Extrait d'un dossier publié dans L'Arche n°513, novembre 2000

Israël, éternel coupable ?

L'histoire derrière la photo


Le samedi 30 septembre, le quotidien Libération faisait sa " une " sur une photo représentant un jeune homme manifestement blessé, couvert de sang ; au-dessus de lui, un homme casqué brandit une matraque d'un air menaçant. Légende : " Vendredi sur l'esplanade des Mosquées, un soldat israélien et un manifestant palestinien blessé. " La photo avait été diffusée par l'agence Associated Press (AP). Elle paraissait le même jour dans plusieurs autres journaux, dont le New York Times.
C
'est précisément en lisant le New York Times que Aaron Grossman, un médecin habitant Chicago, découvrit la photo. Le lundi 2 octobre, Aaron Grossman adressait au journal la lettre suivante : " Je vous écris au sujet de votre photo du soldat israélien et du Palestinien sur le mont du Temple. Ce Palestinien est en fait mon fils, Tuvia Grossman, un étudiant juif de Chicago. " M. Grossman ajoutait que cette photo ne pouvait avoir été prise sur le mont du Temple, parce qu'on voit à l'arrière-plan les inscriptions hébraïques d'une station-service (ce détail n'apparaît pas sur la photo de Libération, qui a été recadrée ; mais l'original de la photo se trouvait au journal, qui aurait pu faire de lui-même la remarque).
L'agence AP envoya un rectificatif à tous ses clients, et peu après Libération informait ses lecteurs de l'erreur dans la légende. Point à la ligne. Il y avait pourtant matière à réflexion sur la fiabilité des sources, sur la valeur attachée à l'image, etc. Ce sera pour une autre fois. Entre-temps, les lecteurs ont été choqués par la violence de la photo, qu'ils ont naturellement associée aux " méchants " Israéliens. Combien auront, par la suite, remarqué le rectificatif ? Cinq pour cent, tout au plus.
Entre-temps, les lecteurs ont été choqués par la violence de la photo, qu'ils ont naturellement associée aux " méchants " Israéliens. Combien auront, par la suite, remarqué le rectificatif ? Cinq pour cent, tout au plus.

TROIS JEUNES JUIFS

On dira que la photo illustrait une information selon laquelle sept Palestiniens avaient été tués, la veille, au cours d'un affrontement avec la police. Palestiniens, et pas Israéliens. Si la photo était inexacte, le message était donc juste. Voire. Car la photo avait aussi son histoire, qui ne fut rapportée ni par Libération ni par les autres médias qui la publièrent.
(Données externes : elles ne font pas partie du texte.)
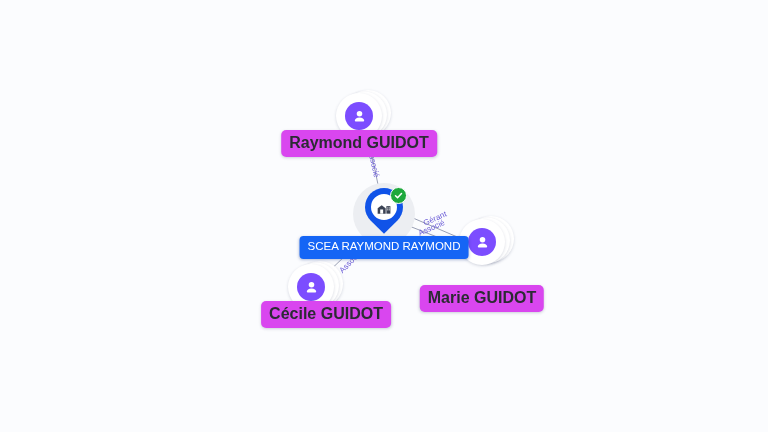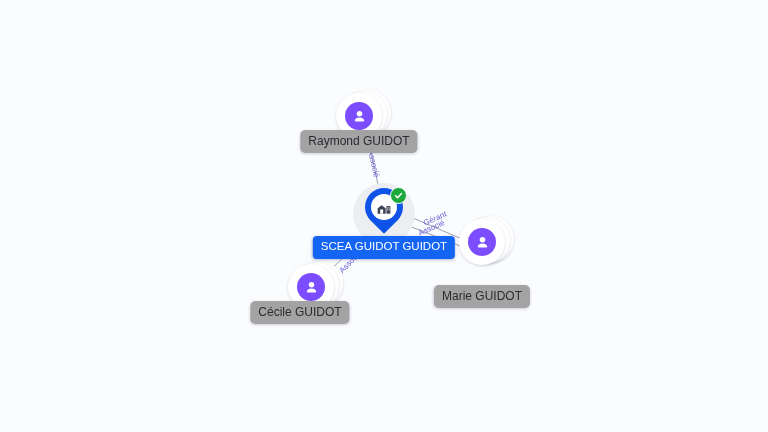--- a/index.html
+++ b/index.html
@@ -55,28 +55,29 @@
     background: #7c4dff;
     display: flex;
     align-items: center;
     justify-content: center;
   }
   .person-avatar svg { display: block; }
 
   .node-label {
     position: absolute;
     white-space: nowrap;
-    background: #a3a3a3;
+    background: #d946ef;
     color: #2b2b33;
-    font-size: 12px;
+    font-size: 16px;
     line-height: 1;
     padding: 5px 8px 6px 8px;
     border-radius: 5px;
     box-shadow: 0 1px 3px rgba(40,50,90,0.22);
     transform: translateX(-50%);
+    font-weight: bold;
   }
 
   
   .company-node {
     position: absolute;
     width: 62px;
     height: 62px;
   }
   .company-halo {
     position: absolute;
@@ -210,21 +211,21 @@
     <div class="stack-card s3"></div>
     <div class="stack-card s2"></div>
     <div class="stack-card s1"></div>
     <div class="person-avatar">
       <svg width="17" height="17" viewBox="0 0 24 24" fill="#ffffff">
         <circle cx="12" cy="8" r="3.9"></circle>
         <path d="M12 13.4c-4.1 0-6.6 2.3-6.6 4.4 0 0.9 0.7 1.4 1.7 1.4h9.8c1 0 1.7-0.5 1.7-1.4 0-2.1-2.5-4.4-6.6-4.4z"></path>
       </svg>
     </div>
   </div>
-  <div class="node-label" style="left:300px; top:301px;text-align:right;">Cécile GUIDOT</div>
+  <div class="node-label" style="left:326px; top:301px;text-align:right;">Cécile GUIDOT</div>
 
   <div class="company-node" style="left:353px; top:183px;">
     <div class="company-halo"></div>
     <div class="pin">
       <div class="pin-inner"></div>
     </div>
     <div class="pin-icon">
       <svg width="16" height="16" viewBox="0 0 24 24" fill="#3b4253">
         <path d="M2.5 20.5v-8.2l6-4.3 6 4.3v8.2z"></path>
         <rect x="15.6" y="9.2" width="6" height="11.3"></rect>
@@ -234,15 +235,15 @@
         <rect x="16.9" y="14.0" width="1.5" height="1.5" fill="#ffffff"></rect>
         <rect x="19.2" y="14.0" width="1.5" height="1.5" fill="#ffffff"></rect>
       </svg>
     </div>
     <div class="verified-badge">
       <svg width="9" height="9" viewBox="0 0 24 24" fill="none" stroke="#ffffff" stroke-width="4" stroke-linecap="round" stroke-linejoin="round">
         <polyline points="4,12.5 9.5,18 20,6.5"></polyline>
       </svg>
     </div>
   </div>
-  <div class="company-label" style="left:384px; top:236px;">SCEA GUIDOT GUIDOT</div>
+  <div class="company-label" style="left:384px; top:236px;">SCEA RAYMOND RAYMOND</div>
 
 </div>
 
 </body></html>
Voici cette histoire, telle qu'elle figurait le 5 octobre sur une dépêche de l'agence… Associated Press.
Ils étaient trois jeunes Juifs américains, qui étudiaient à Jérusalem : Todd Pollock (20 ans, de Norfolk, en Virgine), Andrew Feibusch (18 ans, de Lawrence, dans l'État de New York) et Tuvia Grossman (20 ans, de Chicago). Le vendredi 29 septembre, à deux heures de l'après-midi, ils prirent un taxi pour aller prier au Mur, avant le shabbat. En chemin, des Arabes attaquèrent le taxi à coups de pierres. En quelques instants, toutes les vitres étaient brisées et les trois jeunes gens étaient tirés par la force hors de la voiture et gravement battus par la foule. Tuvia Grossman se souvient que quelqu'un lui tenait la tête, tandis qu'un autre frappait avec une pierre.
Pollock, Feibusch et Grossman parvinrent à se dégager et à s'enfuir. Tuvia Grossman tomba sur un groupe de policiers israéliens, qui tinrent en respect ses assaillants. C'est la scène qui a été immortalisée par le photographe : le jeune Tuvia est assis par terre, la tête en sang, et le policier le protège. (Le jeune homme a été hospitalisé, ainsi qu'un de ses camarades, mais leurs jours ne sont pas en danger.)

FAIRE SIMPLE
Il y a fort à parier que si Libération avait su cette histoire, il n'aurait pas publié la photo, même en page intérieure. Pourquoi ? Parce que cela aurait contraint la rédaction à raconter l'histoire des trois jeunes Juifs. Or, ce jour-là, les victimes étaient arabes, exclusivement. Même sans soupçonner un parti pris anti-israélien, l'impératif journalistique était clair : il fallait faire simple, ne pas " brouiller le message ". Raconter que les tirs israéliens répondaient à des jets de pierres qui visaient non seulement la police elle-même, mais aussi des civils désarmés, c'était compliquer inutilement les choses. Pollock, Feibusch et Grossman étaient de trop dans cette histoire. J. V.